Privacy uncompromised
Kompact AI also helps maintain privacy, according to Dewan. “Remember when everyone uploaded photos to OpenAI’s tools like Sora or DALL-E? Did anyone ask where those photos went? AI today is so powerful that one photo can be used to generate hundreds more. And yes, OpenAI’s terms allow them to use that data. So, the question becomes: where is your data going, and how is it being used?
“Models can now run on your own device or your own server (known as ‘edge’ computing), so your data stays with you, solving your privacy problem since you don’t need to send anything out,” he explained.
As for funding, Ziroh Labs has not announced any specifics yet, but “we have raised funds, mostly from angel investors in the Bay Area, and now from institutional investors as well”, Dewan said. “We’ll disclose more when the time is right. But this has to succeed—there’s no room for failure.”
Key takeaways
- Ziroh Labs’ Kompact AI allows AI models to run efficiently on CPUs instead of GPUs, addressing GPU shortages and high costs.
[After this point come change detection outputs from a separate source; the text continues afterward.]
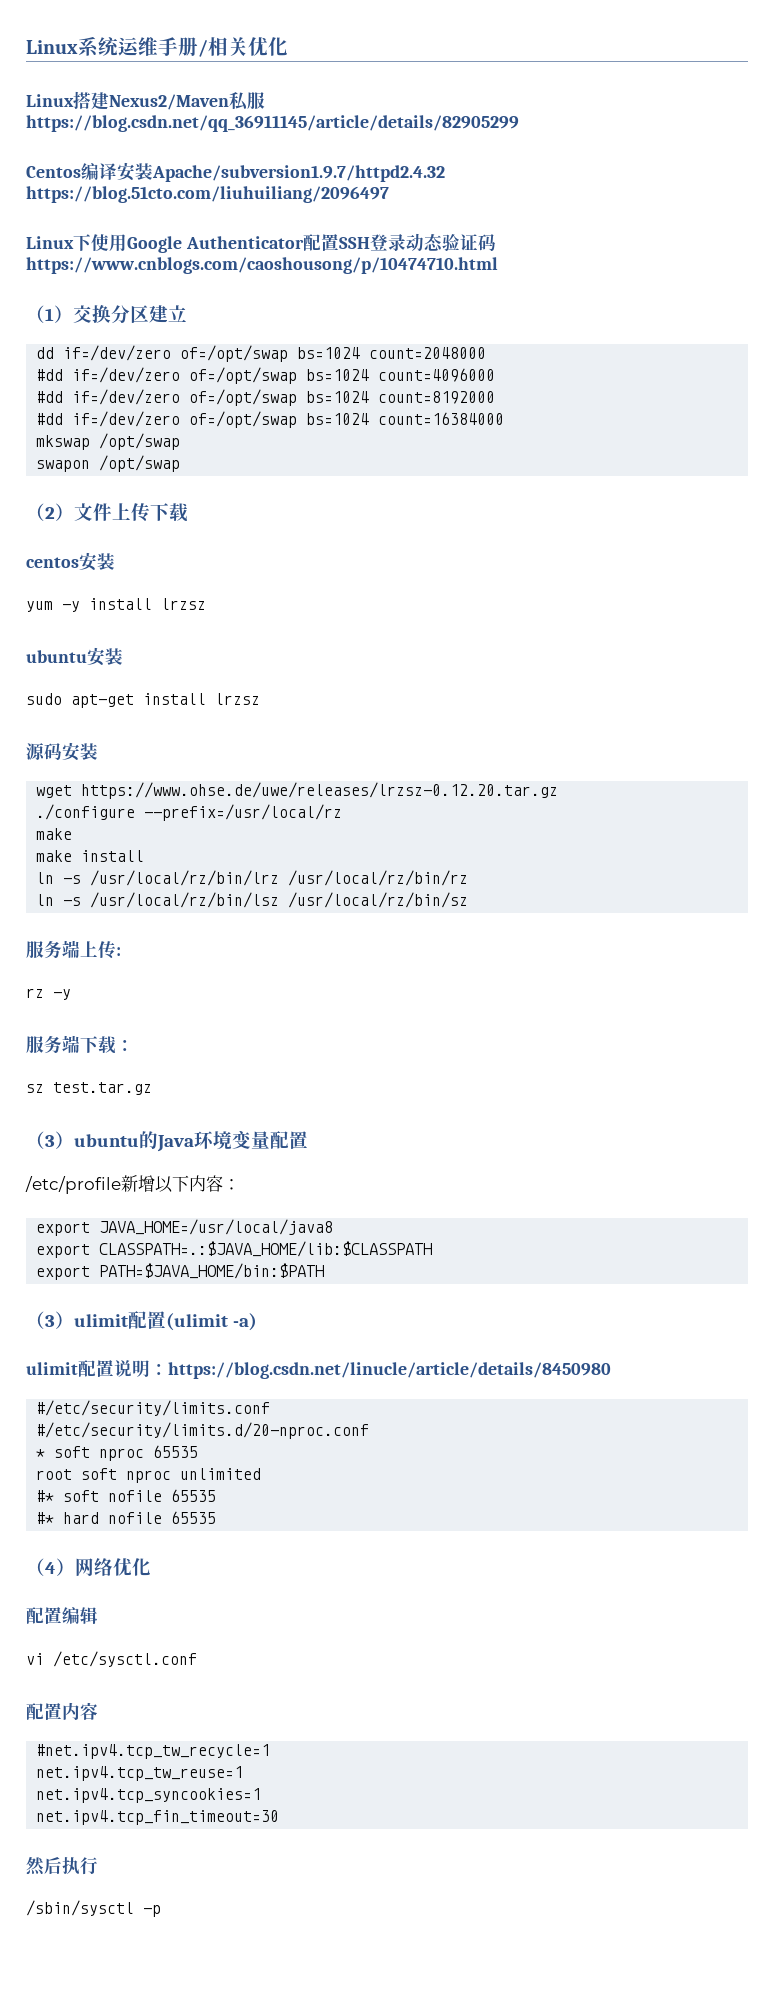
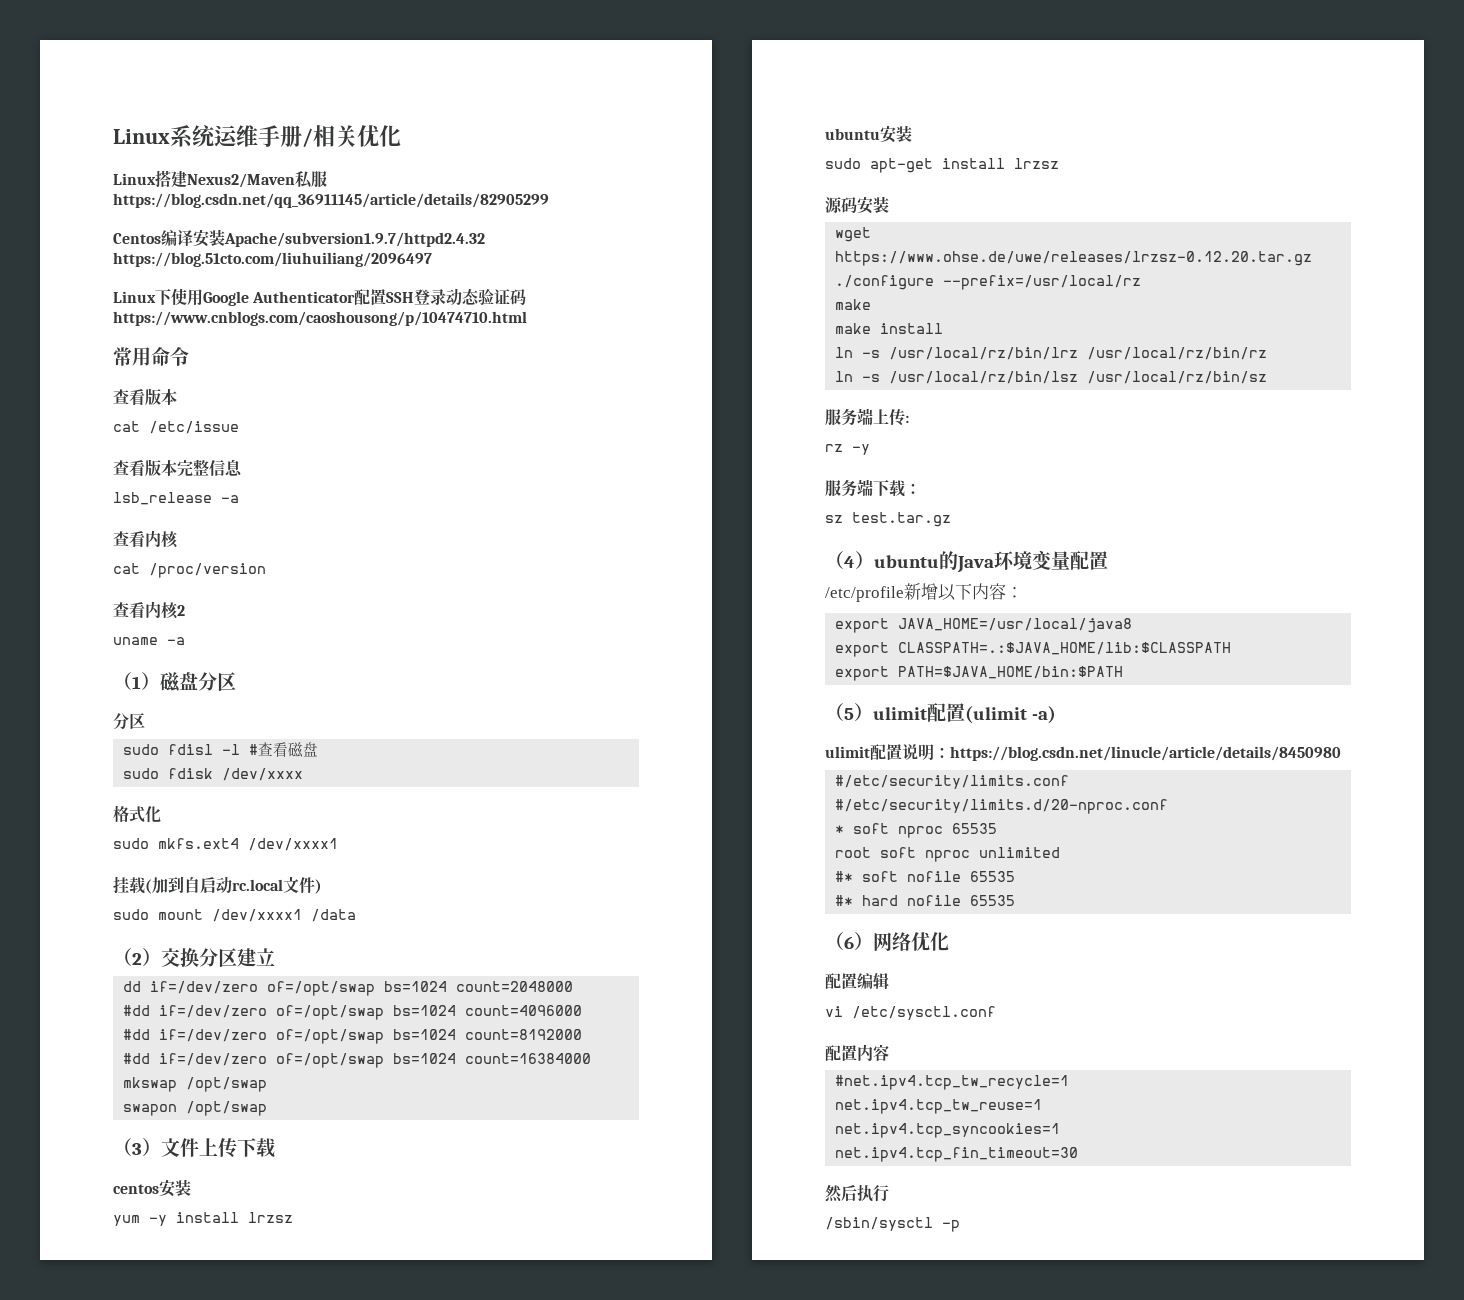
- （1）交换分区建立
+ 常用命令
+ 查看版本
+ cat /etc/issue
+ 查看版本完整信息
+ lsb_release -a
+ 查看内核
+ cat /proc/version
+ 查看内核2
+ uname -a
+ （1）磁盘分区
+ 分区
+ sudo fdisl -l #查看磁盘
+ sudo fdisk /dev/xxxx
+ 格式化
+ sudo mkfs.ext4 /dev/xxxx1
+ 挂载(加到自启动rc.local文件)
+ sudo mount /dev/xxxx1 /data
+ （2）交换分区建立
- （2）文件上传下载
+ （3）文件上传下载
- （3）ubuntu的Java环境变量配置
+ （4）ubuntu的Java环境变量配置
- （3）ulimit配置(ulimit -a)
+ （5）ulimit配置(ulimit -a)
- （4）网络优化
+ （6）网络优化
- Kompact AI retains full model quality while optimizing performance for specific processors.
- Running AI on CPUs makes AI deployment cheaper, more sustainable, and more accessible.
- Kompact AI runs models on personal devices or private servers, enhancing data privacy by eliminating the need to send data to third-party cloud providers.
- The platform is designed for practical use cases, such as supporting farmers, students, and frontline workers and enabling “green computing” in energy-efficient data centres.